What is required: Print every line of the material below exactly as it stands, but omit the pictures.

Given records:
# # # # #
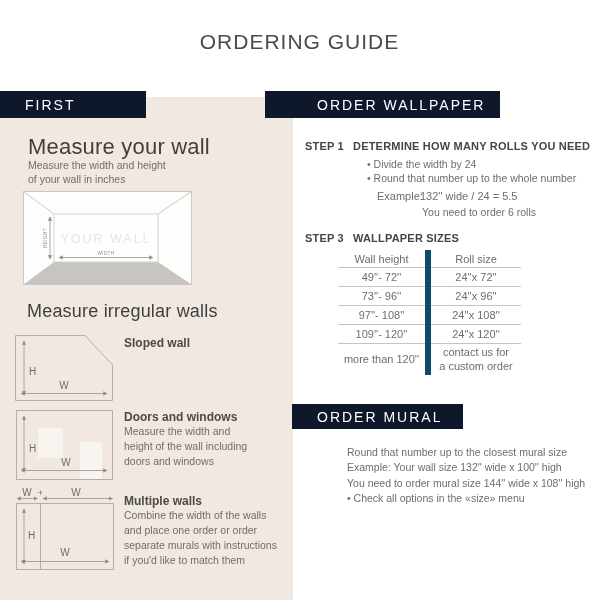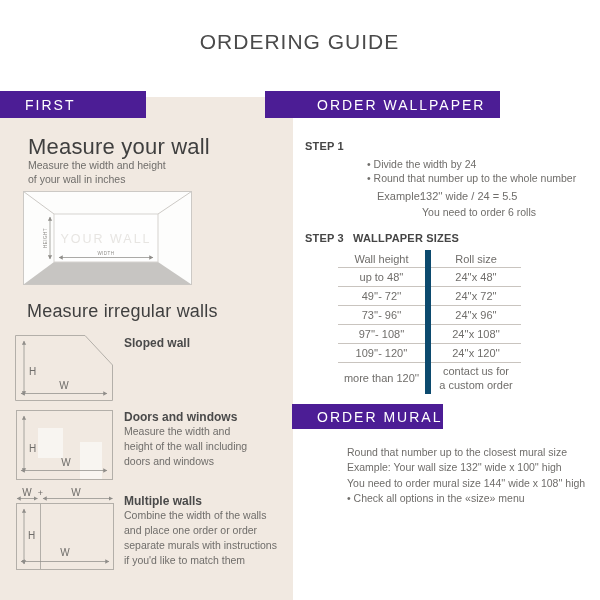--- a/index.html
+++ b/index.html
@@ -9,25 +9,25 @@
     -webkit-font-smoothing:antialiased;
   }
   .abs{position:absolute;}
   .pre{white-space:pre-line;}
   
   #page-title{left:0;right:10px;top:30px;text-align:center;font-size:21px;
     letter-spacing:1px;color:#4a4a4a;font-weight:500;padding-left:9px;}
   
   #left-panel{left:0;top:97px;width:293px;height:503px;background:#f1e9e1;}
   
-  .bar{background:#4c1d95;color:#ffffff;font-size:14px;letter-spacing:2px;
+  .bar{background:#0f172a;color:#ffffff;font-size:14px;letter-spacing:2px;
     display:flex;align-items:center;box-sizing:border-box;font-weight:400;}
   #first-badge{left:0;top:91px;width:146px;height:27px;padding-left:25px;}
   #wallpaper-badge{left:265px;top:91px;width:235px;height:27px;padding-left:52px;}
-  #mural-badge{left:292px;top:404px;width:151px;height:25px;padding-left:25px;}
+  #mural-badge{left:292px;top:404px;width:171px;height:25px;padding-left:25px;}
   
   .h-main{font-size:22px;color:#3f3f3f;font-weight:500;letter-spacing:0.2px;}
   #measure-heading{left:28px;top:134px;}
   #irregular-heading{left:27px;top:301px;font-size:18px;}
   #measure-sub{left:28px;top:158px;font-size:10.5px;line-height:14px;color:#6f6d6a;}
   .item-title{font-size:12px;font-weight:700;color:#4a4a4a;}
   .item-body{font-size:10.5px;line-height:15px;color:#6f6d6a;}
   #sloped-title{left:124px;top:336px;}
   #sloped-body{left:124px;top:350px;}
   #doors-title{left:124px;top:410px;}
@@ -146,42 +146,39 @@
     <line x1="5" y1="75.5" x2="93" y2="75.5" stroke="#8f8d89" stroke-width="0.75" marker-start="url(#arr)" marker-end="url(#arr)"></line>
     <text x="49" y="70" text-anchor="middle" font-size="10" fill="#6f6d6a">W</text>
   </svg>
   <div class="abs item-title" id="multi-title">Multiple walls</div>
   <div class="abs item-body pre" id="multi-body">Combine the width of the walls
 and place one order or order
 separate murals with instructions
 if you'd like to match them</div>
 
   <div class="abs step-label" id="step1-label">STEP 1</div>
+  <div class="abs step-label" id="step1-heading">DETERMINE HOW MANY ROLLS YOU NEED</div>
   <div class="abs body-line" id="bullet-1">• Divide the width by 24</div>
   <div class="abs body-line" id="bullet-2">• Round that number up to the whole number</div>
   <div class="abs" id="example-label">Example:</div>
   <div class="abs" id="example-value">132'' wide / 24 = 5.5</div>
   <div class="abs body-line" id="example-result">You need to order 6 rolls</div>
 
   <div class="abs step-label" id="step2-label">STEP 3</div>
   <div class="abs step-label" id="step2-heading">WALLPAPER SIZES</div>
 
   <table id="sizes-table">
     <thead>
       <tr>
         <td>Wall height</td>
         <td>Roll size</td>
       </tr>
     </thead>
     <tbody>
       <tr>
-        <td>up to 48''</td>
-        <td>24''x 48''</td>
-      </tr>
-      <tr>
         <td>49''- 72''</td>
         <td>24''x 72''</td>
       </tr>
       <tr>
         <td>73''- 96''</td>
         <td>24''x 96''</td>
       </tr>
       <tr>
         <td>97''- 108''</td>
         <td>24''x 108''</td>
# # # # #
Solution:
--- a/index.html
+++ b/index.html
@@ -9,25 +9,25 @@
     -webkit-font-smoothing:antialiased;
   }
   .abs{position:absolute;}
   .pre{white-space:pre-line;}
   
   #page-title{left:0;right:10px;top:30px;text-align:center;font-size:21px;
     letter-spacing:1px;color:#4a4a4a;font-weight:500;padding-left:9px;}
   
   #left-panel{left:0;top:97px;width:293px;height:503px;background:#f1e9e1;}
   
-  .bar{background:#4c1d95;color:#ffffff;font-size:14px;letter-spacing:2px;
+  .bar{background:#0f172a;color:#ffffff;font-size:14px;letter-spacing:2px;
     display:flex;align-items:center;box-sizing:border-box;font-weight:400;}
   #first-badge{left:0;top:91px;width:146px;height:27px;padding-left:25px;}
   #wallpaper-badge{left:265px;top:91px;width:235px;height:27px;padding-left:52px;}
-  #mural-badge{left:292px;top:404px;width:151px;height:25px;padding-left:25px;}
+  #mural-badge{left:292px;top:404px;width:171px;height:25px;padding-left:25px;}
   
   .h-main{font-size:22px;color:#3f3f3f;font-weight:500;letter-spacing:0.2px;}
   #measure-heading{left:28px;top:134px;}
   #irregular-heading{left:27px;top:301px;font-size:18px;}
   #measure-sub{left:28px;top:158px;font-size:10.5px;line-height:14px;color:#6f6d6a;}
   .item-title{font-size:12px;font-weight:700;color:#4a4a4a;}
   .item-body{font-size:10.5px;line-height:15px;color:#6f6d6a;}
   #sloped-title{left:124px;top:336px;}
   #sloped-body{left:124px;top:350px;}
   #doors-title{left:124px;top:410px;}
@@ -146,42 +146,39 @@
     <line x1="5" y1="75.5" x2="93" y2="75.5" stroke="#8f8d89" stroke-width="0.75" marker-start="url(#arr)" marker-end="url(#arr)"></line>
     <text x="49" y="70" text-anchor="middle" font-size="10" fill="#6f6d6a">W</text>
   </svg>
   <div class="abs item-title" id="multi-title">Multiple walls</div>
   <div class="abs item-body pre" id="multi-body">Combine the width of the walls
 and place one order or order
 separate murals with instructions
 if you'd like to match them</div>
 
   <div class="abs step-label" id="step1-label">STEP 1</div>
+  <div class="abs step-label" id="step1-heading">DETERMINE HOW MANY ROLLS YOU NEED</div>
   <div class="abs body-line" id="bullet-1">• Divide the width by 24</div>
   <div class="abs body-line" id="bullet-2">• Round that number up to the whole number</div>
   <div class="abs" id="example-label">Example:</div>
   <div class="abs" id="example-value">132'' wide / 24 = 5.5</div>
   <div class="abs body-line" id="example-result">You need to order 6 rolls</div>
 
   <div class="abs step-label" id="step2-label">STEP 3</div>
   <div class="abs step-label" id="step2-heading">WALLPAPER SIZES</div>
 
   <table id="sizes-table">
     <thead>
       <tr>
         <td>Wall height</td>
         <td>Roll size</td>
       </tr>
     </thead>
     <tbody>
       <tr>
-        <td>up to 48''</td>
-        <td>24''x 48''</td>
-      </tr>
-      <tr>
         <td>49''- 72''</td>
         <td>24''x 72''</td>
       </tr>
       <tr>
         <td>73''- 96''</td>
         <td>24''x 96''</td>
       </tr>
       <tr>
         <td>97''- 108''</td>
         <td>24''x 108''</td>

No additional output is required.